Exercise input:
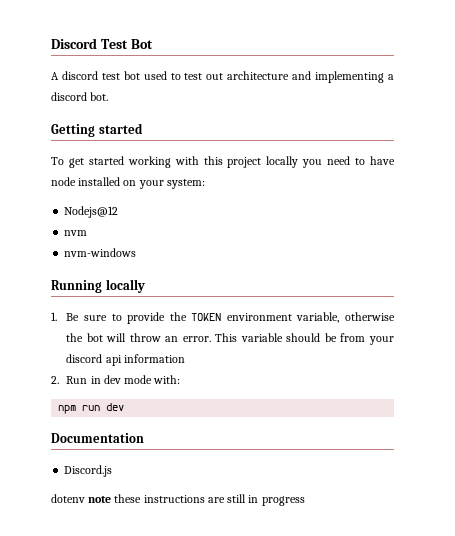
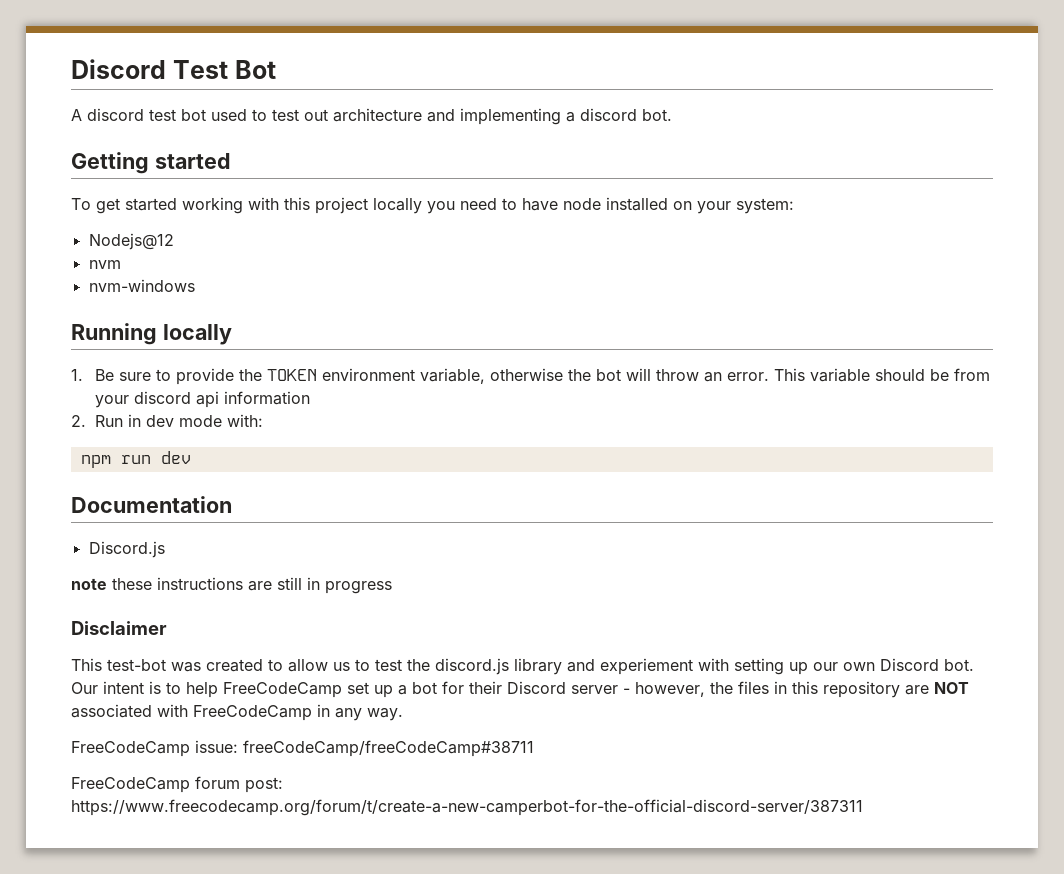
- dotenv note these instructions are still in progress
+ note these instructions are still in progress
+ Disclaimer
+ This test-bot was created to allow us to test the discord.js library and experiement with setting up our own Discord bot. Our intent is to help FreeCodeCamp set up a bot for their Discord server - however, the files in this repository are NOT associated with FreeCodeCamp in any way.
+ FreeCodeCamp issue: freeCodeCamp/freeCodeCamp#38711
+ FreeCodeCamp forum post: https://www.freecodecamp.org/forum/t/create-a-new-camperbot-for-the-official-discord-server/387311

Assignment: Transcribe all entries above exactly. Drop the pictures.

Expected answer:
- dotenv note these instructions are still in progress
+ note these instructions are still in progress
+ Disclaimer
+ This test-bot was created to allow us to test the discord.js library and experiement with setting up our own Discord bot. Our intent is to help FreeCodeCamp set up a bot for their Discord server - however, the files in this repository are NOT associated with FreeCodeCamp in any way.
+ FreeCodeCamp issue: freeCodeCamp/freeCodeCamp#38711
+ FreeCodeCamp forum post: https://www.freecodecamp.org/forum/t/create-a-new-camperbot-for-the-official-discord-server/387311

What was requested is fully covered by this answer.